今天在地铁上遇到一个老太太,五四年生人,原籍三山岛,嫁在叶山岛。今天早上她去三山岛给亡母扫墓,舅舅们送了她很多笋,她就去市里女儿家给她们送笋。送笋回来,和我正好邻座,我换五号线,她也换五号线,我到花墩,她也到花墩。于是就聊了起来。
她把她的生平都讲了。说起她的妈妈,她妈妈二十一岁生的她,二十六岁生妹妹的时候难产死了。以至于现在她看到二十六岁的姑娘就会联想到早逝的妈妈,心里可惜——妈妈只活了二十六岁,还只是花骨朵儿的年纪。
妈妈去世后,妹妹没人带,爸爸就把她寄养在一家人家家里,结果那家人家把她妹妹放在木盆里,自己的孩子放在床上。爸爸给寄养的人家五块钱奶粉,结果呢,奶粉都给了那家孩子吃,妹妹根本吃不到,寄养了不到三个月,妹妹就没了。
爸爸觉得家里没有女人过日子太难了,等过了老婆的周年忌,他就娶了新老婆,新老婆当年就生了一个儿子。后妈觉得自己功高盖世,因为给她爸爸家传宗接代了。她那时七岁,就像家里的丫头一样,每天早起是擦煤油灯罩,扫地,倒马桶,烧粥,给弟弟洗尿布,然后才能去上学。
到她三年级的时候,后妈让她去照顾得了肺结核的大哥,她的继大舅舅。她服侍照顾大舅舅没半年,自己得了结核性脑膜炎,昏迷了送到苏州医院。医生说很难救过来,就算救过来也是傻了或瘫了。她大姨不信邪,掏钱给她治病,她爸爸也偷偷给她治病的钱。过了一个月,奇迹发生了,她活过来了,还没有任何后遗症。
出院到家里,继母说,家里的钱全被你用光了,你说你怎么还这些钱?她打扫卫生时,看到继母一直锁的抽屉开了,就去关上——那时的抽屉如果关不上,得全部拉出来再推进去关上。就在她拉出来的时候,继母过来了,看到她动她的东西,马上劈头盖脸打上去。她爸爸进来劝说,这孩子生病花光了积蓄,你看在花了这么多钱的份上,也不能这样打她。继母就开始又哭又骂,还把她拉到街上骂。她爸爸说,你不要闹,我去死。然后转头就走了。她以为爸爸寻死去了,觉得这家再也待不下去了。她把自己的衣服打了一个小包裹——她的衣服都是大姨给她买的,继母常常扯着她的衣角对她说,你省着点穿,这些是要留给妹妹穿的!

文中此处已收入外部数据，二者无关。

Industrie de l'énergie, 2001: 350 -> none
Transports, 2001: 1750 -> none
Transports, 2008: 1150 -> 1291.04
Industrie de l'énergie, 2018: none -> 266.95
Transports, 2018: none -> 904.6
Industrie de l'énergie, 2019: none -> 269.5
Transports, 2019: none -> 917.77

她茫茫然沿着湖边走,想起了亲娘又哭了起来。这时公社书记也是她爸爸的发小看到她,问她怎么回事。她一五一十地说了,书记说,那你去你爸供销社的宿舍住吧。他让人给她蒸了饭,热了菜,清了一个宿舍出来,她就住了下来。原来那天她爸转头走,并没有去寻死,而是出差去了。
她在供销社住了两年,直到住到小学五年级毕业。本来她是可以读初中的,可是没有钱,于是她自己提出插队的要求。公社同意了,但是三十块安家费和两丈四尺的布票都被继母拿走了。
她十九岁结的婚,因为她太想要有一个自己的家了。她生了两个女儿,两个女儿结婚都生了女儿,大外孙女在一家医院做麻醉师,小外孙女在另一家医院做麻醉师。她特别想家里的孩子学医,觉得学了医,能在冥冥之中把难产死掉的妈妈抢救回来。她说,我两个舅舅都九十出头了,我妈这边的都是长寿基因,如果不是我妈妈难产死了,肯定也能活到现在。我小外孙女今年二十六岁,已经活到我妈妈的那个年纪了,她说她不结婚,花一千两百块买了一只猫当小孩子养,我也不逼她,也不让我女儿逼她,活着就好,开心就好。